NA In Vivo Measurements—Pigs.
Animal handling, management, anesthesia protocol, and surgical procedure were as above. In addition, after cuff implantation, a catheter was inserted into the SpV and routed toward the base of the spleen. Animals were then allowed to stabilize for 30 min. Blood (5 mL) was collected simultaneously from the SpV and the JV over 60 s. Splenic NVB stimulation (Stim 1) was performed 10 min later for 1 min at 10 Hz (bipolar, symmetrical biphasic rectangular pulses), and blood was collected as before. After 30 min, blood sampling was performed again during another baseline (Baseline 2) and stimulation (Stim 2) procedure. A sham (no current applied) stimulation was used as control. Samples were transferred immediately to ethylenediaminetetraacetic acid (EDTA) vacutainers, mixed by inversion, and stored on ice. Plasma was isolated by centrifugation (2,000 × g for 5 min), added to stabilizing solutions (as per enzyme-linked immunosorbent assay [ELISA] instructions), and immediately frozen on dry ice. Frozen plasma aliquots were thawed and immediately analyzed by ELISA for quantification of NA using the Noradrenaline Sensitive ELISA (DLD Diagnostika, category no. ea633/96) according to manufacturer’s instructions. Plates were analyzed using the Infinite 200 PRO spectrophotometer and iControl software (Tecan Group Ltd.).
Pig Splenocyte Experiments.
General anesthesia, maintenance, and surgical procedure were performed as described above. The major vessels (splenic, short gastric, and gastroepiploic arteries and veins) were sequentially ligated, and the vessels were transected. The omentum was incised, and the spleen was removed. Animals were then euthanized by barbiturate overdose. Spleens were cut into four sections, and 5 g of tissue was sampled from the middle of each section, rinsed in cold phosphate-buffered saline (10204733, Fisher Scientific), and passed through a metal strainer under gentle manual pressure using a 50 mL syringe plunger. Total leukocytes were then extracted to perform challenge experiments. Details can be found in SI Appendix.
High-Dose LPS Model—Pigs.
Animal handling, management, and anesthesia protocol on the day of the experiment was identical to that described above, and the experiment setup is illustrated in SI Appendix, Fig. S6A. Animals were randomly divided into three treatment groups with six animals per group, receiving either stimulation of the SpN (SpNS group; instrumented with a NVB cuff electrode and a SpA flow probe as described above), LVNS, or no stimulation (sham group). Animals in the LVNS group were placed in dorsal recumbency, and the left ventral neck was clipped, aseptically prepared, and draped in a routine fashion. Using aseptic technique, a 10 cm longitudinal skin incision was placed immediately to the left of the trachea from the larynx caudad.

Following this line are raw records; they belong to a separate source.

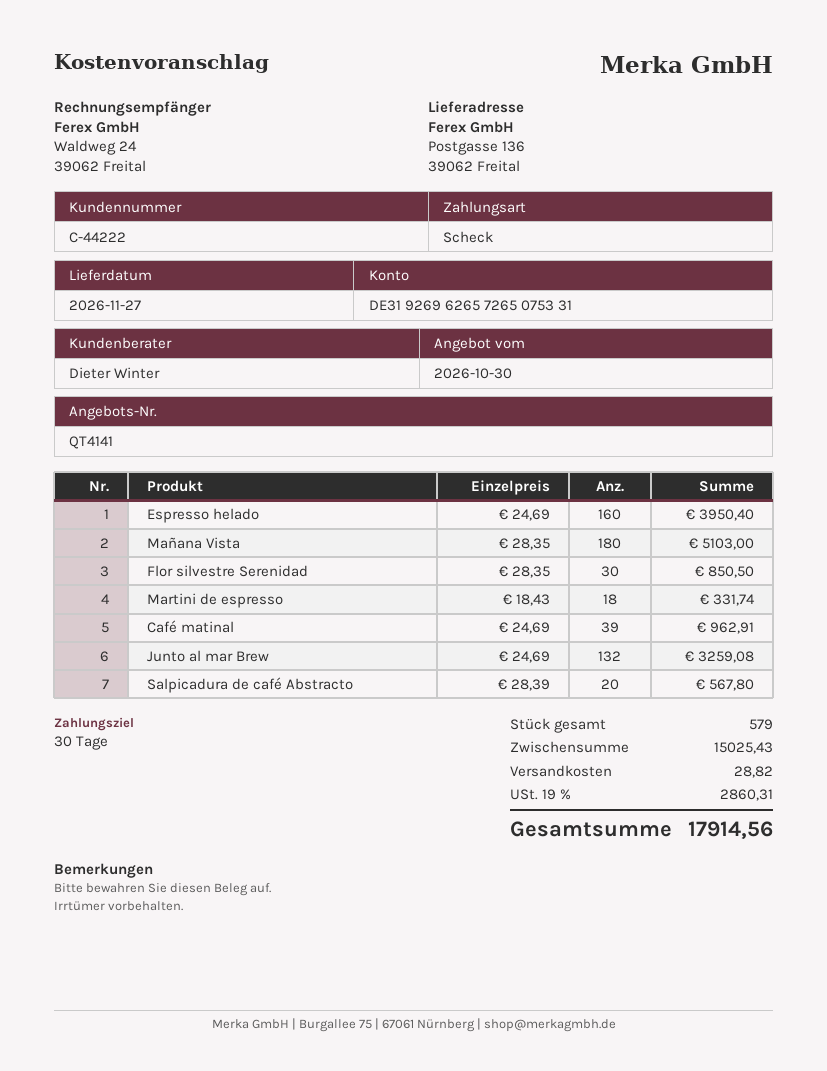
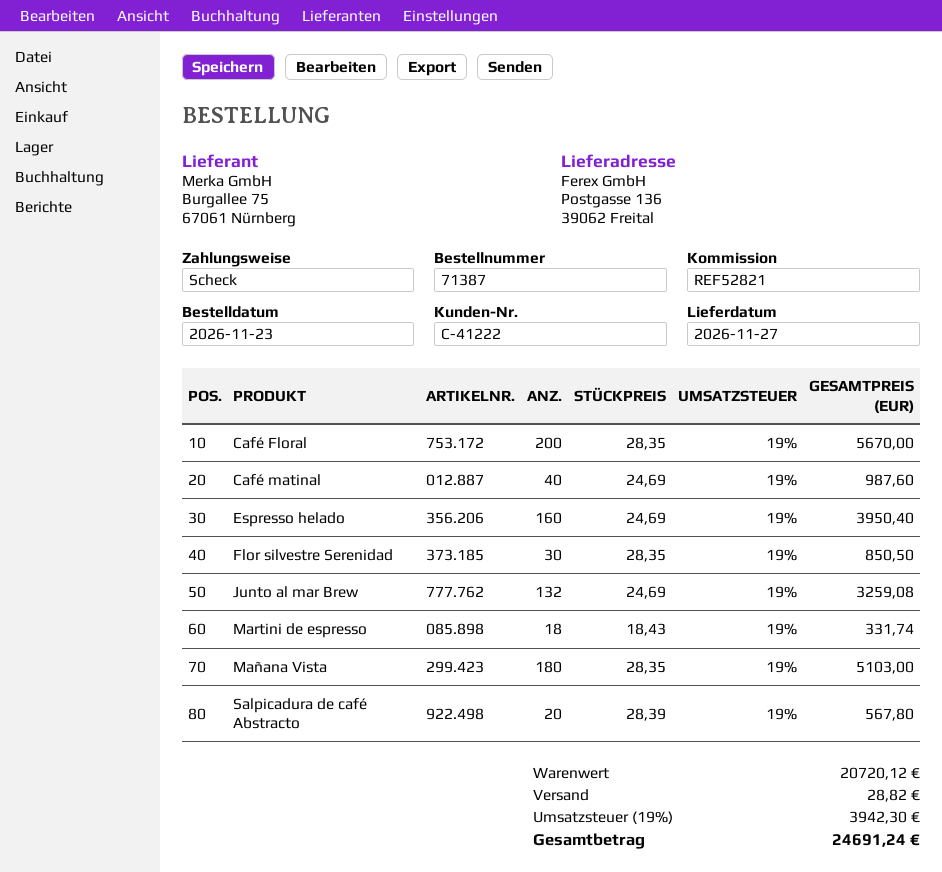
customer number: C-44222 -> C-41222
Café matinal: 39 x 24.69 = 962.91 -> 40 x 24.69 = 987.60
Café Floral: none -> 200 x 28.35 = 5670.00
subtotal: 15025.43 -> 20720.12
tax: 19% = 2860.31 -> 19% = 3942.30
total: 17914.56 -> 24691.24

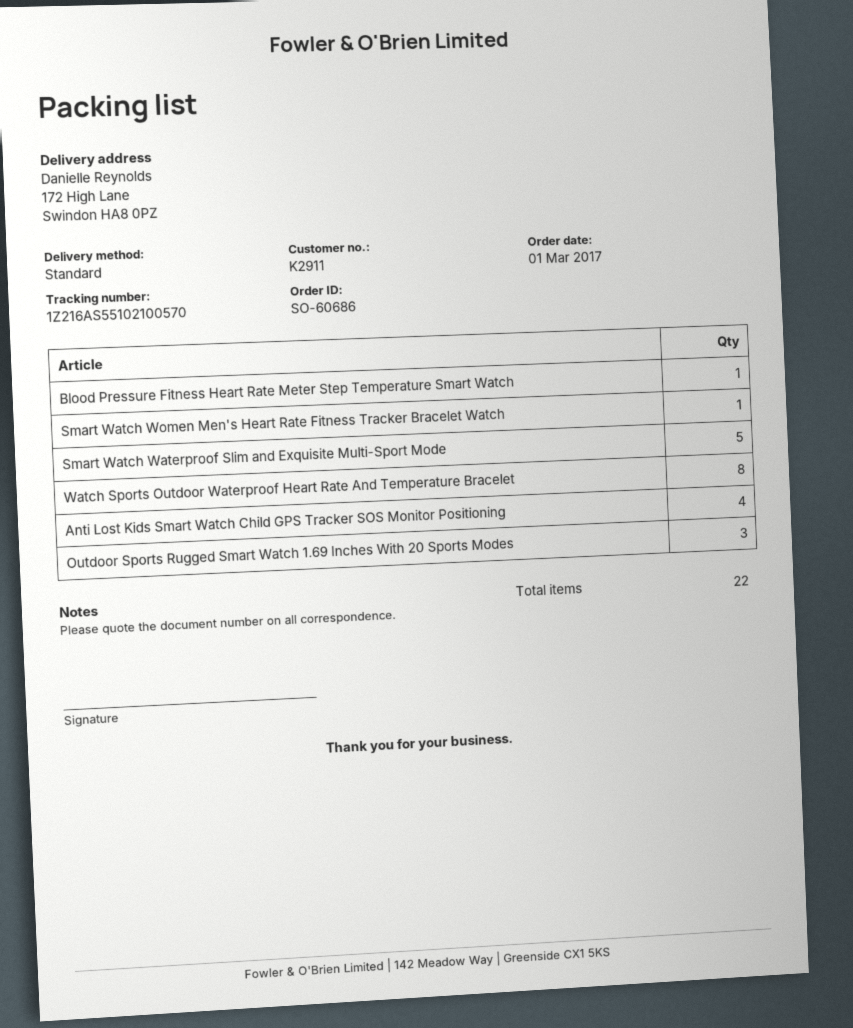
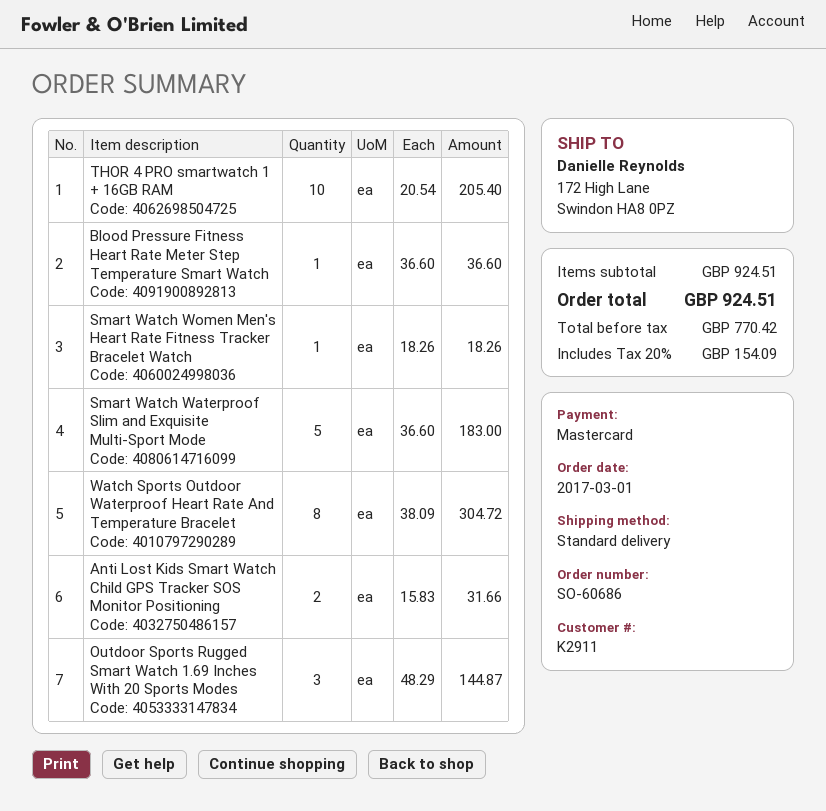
Anti Lost Kids Smart Watch Child GPS Tracker SOS Monitor Positioning: 4 -> 2
THOR 4 PRO smartwatch 1 + 16GB RAM: none -> 10

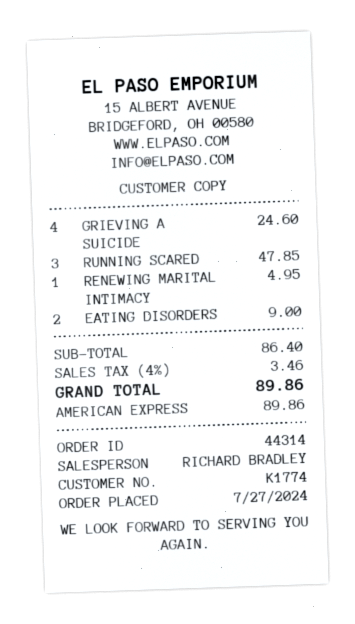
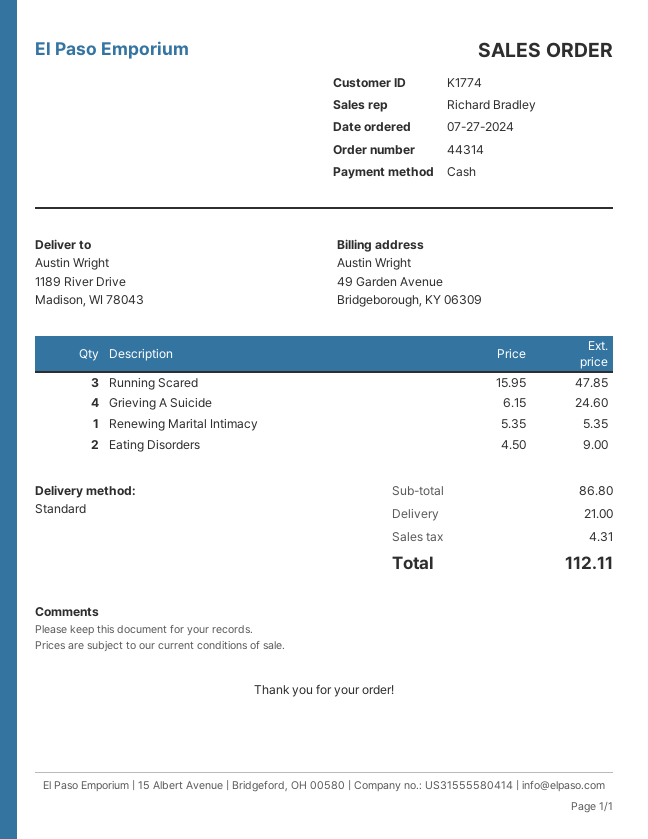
payment method: American Express -> cash
RENEWING MARITAL INTIMACY: 1 for 4.95 -> 1 for 5.35
subtotal: 86.40 -> 86.80
shipping: none -> 21.00
tax: 3.46 -> 4.31
total: 89.86 -> 112.11

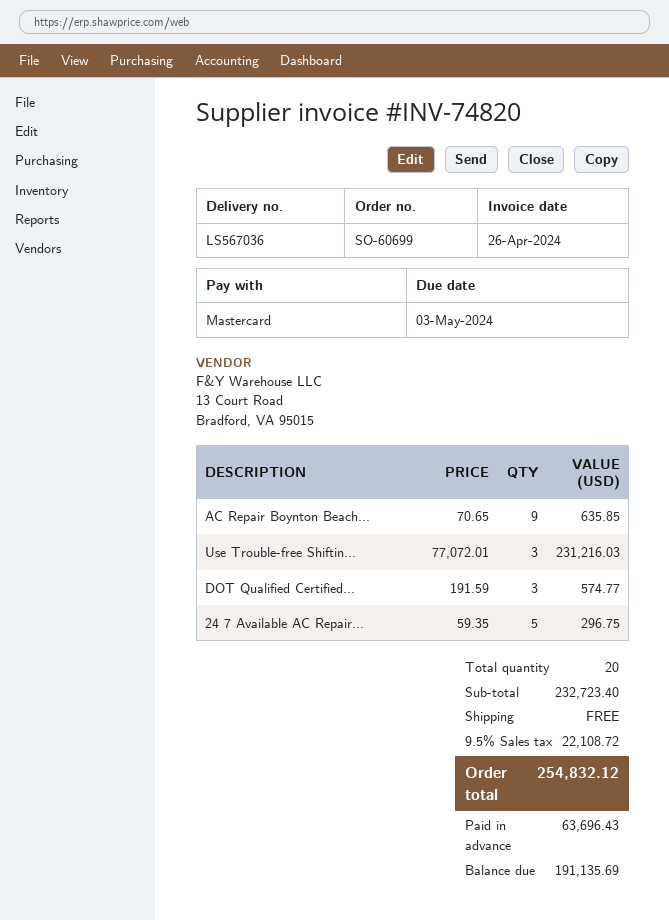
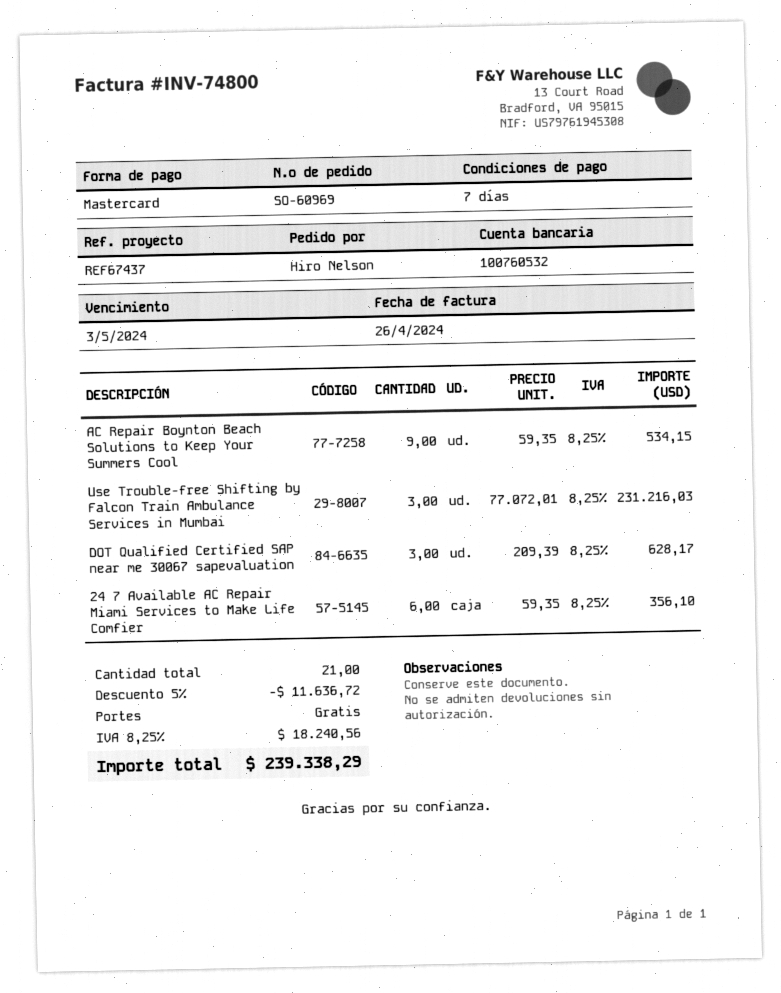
order number: SO-60699 -> SO-60969
invoice number: INV-74820 -> INV-74800
AC Repair Boynton Beach...: 9 x 70.65 = 635.85 -> 9 x 59.35 = 534.15
DOT Qualified Certified...: 3 x 191.59 = 574.77 -> 3 x 209.39 = 628.17
24 7 Available AC Repair...: 5 x 59.35 = 296.75 -> 6 x 59.35 = 356.10
total quantity: 20 -> 21
discount: none -> 5% = 11636.72
tax: 9.5% = 22108.72 -> 8.25% = 18240.56
total: 254832.12 -> 239338.29

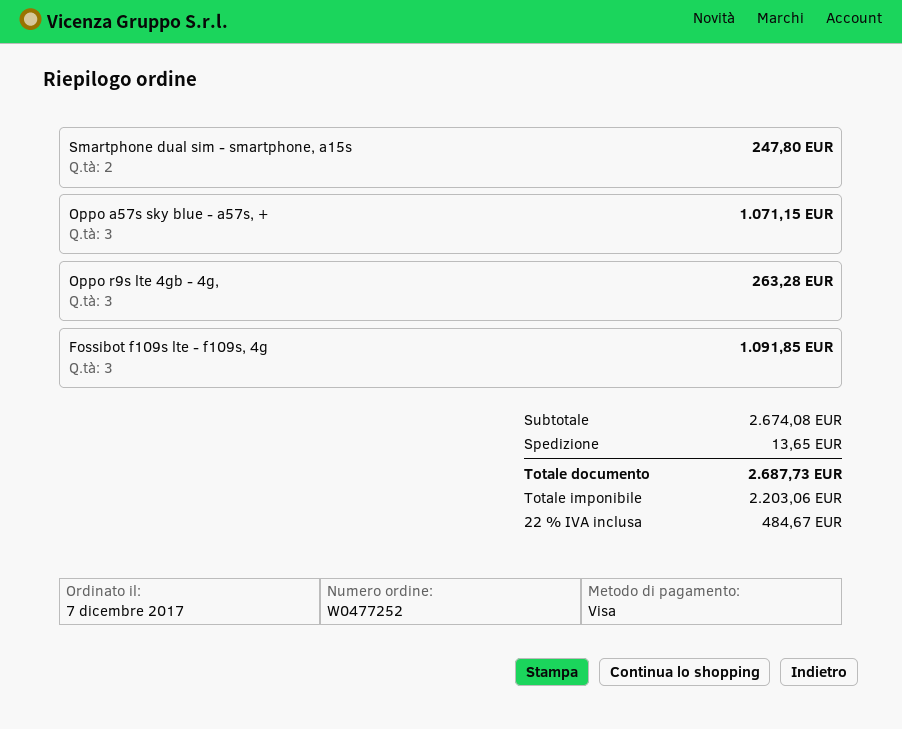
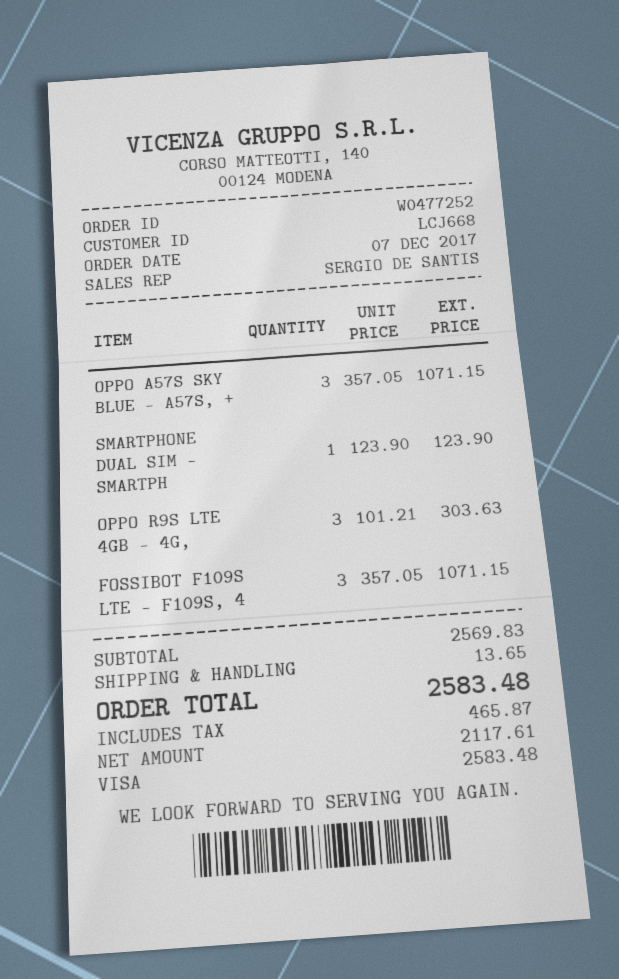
Smartphone dual sim - smartphone, a15s: 2 for 247.80 -> 1 for 123.90
Oppo r9s lte 4gb - 4g,: 3 for 263.28 -> 3 for 303.63
Fossibot f109s lte - f109s, 4g: 3 for 1091.85 -> 3 for 1071.15
subtotal: 2674.08 -> 2569.83
net: 2203.06 -> 2117.61
tax: 484.67 -> 465.87
total: 2687.73 -> 2583.48

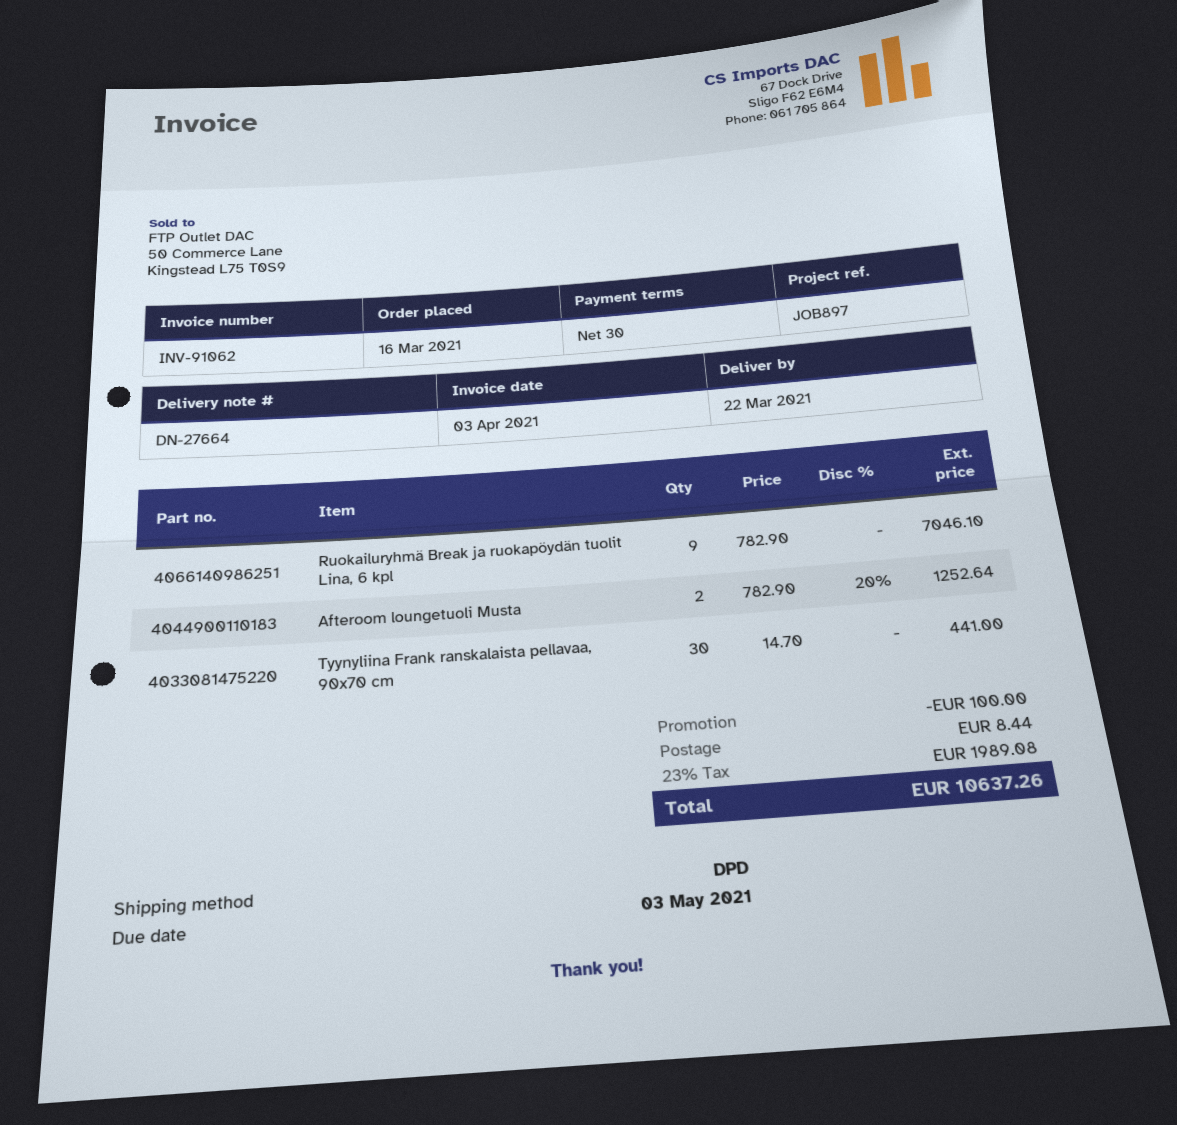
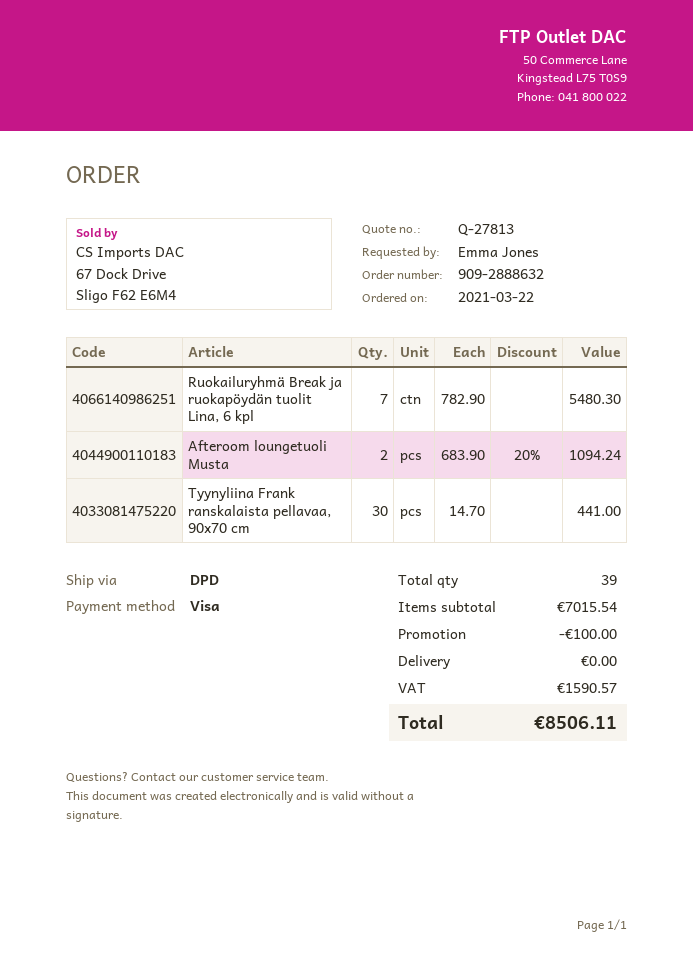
order date: 2021-03-16 -> 2021-03-22
Ruokailuryhmä Break ja ruokapöydän tuolit Lina, 6 kpl: 9 x 782.90 = 7046.10 -> 7 x 782.90 = 5480.30
Afteroom loungetuoli Musta: 2 x 782.90 - 20% = 1252.64 -> 2 x 683.90 - 20% = 1094.24
shipping: 8.44 -> 0.00
tax: 1989.08 -> 1590.57
total: 10637.26 -> 8506.11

The incision was continued through the subcutaneous tissue and the sternohyoideus muscle until encountering the carotid sheath and left VN. A 1 cm segment of the LVN was circumferentially isolated from surrounding loose connective tissue by careful blunt dissection and was subsequently instrumented with a bipolar circumferential cuff electrode (2.0 mm diameter, 8 mm length; cathode surface area: 0.05 cm2; #1041.2179.01, CorTec GmbH). Sham group animals received the same surgical approach as the SpNS group and were instrumented with a SpA flow probe as described above; however, no NVB cuff electrode was implanted. In this group, the SpA was manually occluded for 1 min, achieving ∼50% flow reduction at the two stimulation time points, mimicking the SpA flow reduction evoked by SpNS. Animals were injected i.v. into the JV with 2.5 µg/kg body weight of LPS 3 h after initial stimulation (purified LPS from the cell membrane of Escherichia coli O111:B4; Sigma-Aldrich). Following LPS administration, animals were euthanized with an overdose of pentobarbital (administered i.v.) when the sMABP reached levels below 40 mmHg despite pharmacological treatment (defined as the humane endpoint) or when the animal completed the predetermined study time window of 2 h post-LPS injection. All of the details regarding stimulation parameters, blood sampling, LPS dosing, and pharmacological treatment are reported in SI Appendix.
Low-Dose LPS Model—Pigs.
Animal handling, management, and anesthesia protocol on the day of the experiment was identical to that described above, and the experiment setup is illustrated in Fig. 5A. Animals were randomly divided into five treatment groups: sham (n = 7), SpNS (n = 6), LVNS (n = 6), eLVNS (n = 5), and dexamethasone (Dex) (n = 3). Animals within the Dex group received two i.v. boluses of dexamethasone (0.5 mg/kg each) after induction of anesthesia (2.5 h prior to LPS injection) and at the time of LPS injection. Animals within the Dex group were maintained under general anesthesia for the same duration as the other animals, but no surgical procedure, apart for instrumentation (central vein and arterial catheters), was performed on these animals. The animals within the other groups were subjected to surgical procedures. The SpNS and sham group received a laparotomy (as described above), and a transit time flow probe was placed on the distal SpA. The SpNS group was also implanted on the proximal/middle NVB with a cuff electrode (5 mm diameter, 10 mm long spiral cuff electrode, CorTec GmbH). The LVN was accessed in animals belonging to LVNS and eLVNS groups. The VN was accessed as described above and implanted with a 2 mm cuff electrode (2.0 mm diameter, 8 mm length; cathode surface area: 0.05 cm2; #1041.2179.01, CorTec GmbH). After cuff implantation, the LVN was ligated just proximal to the cuff and then cut to eliminate central connections in the eLVNS group.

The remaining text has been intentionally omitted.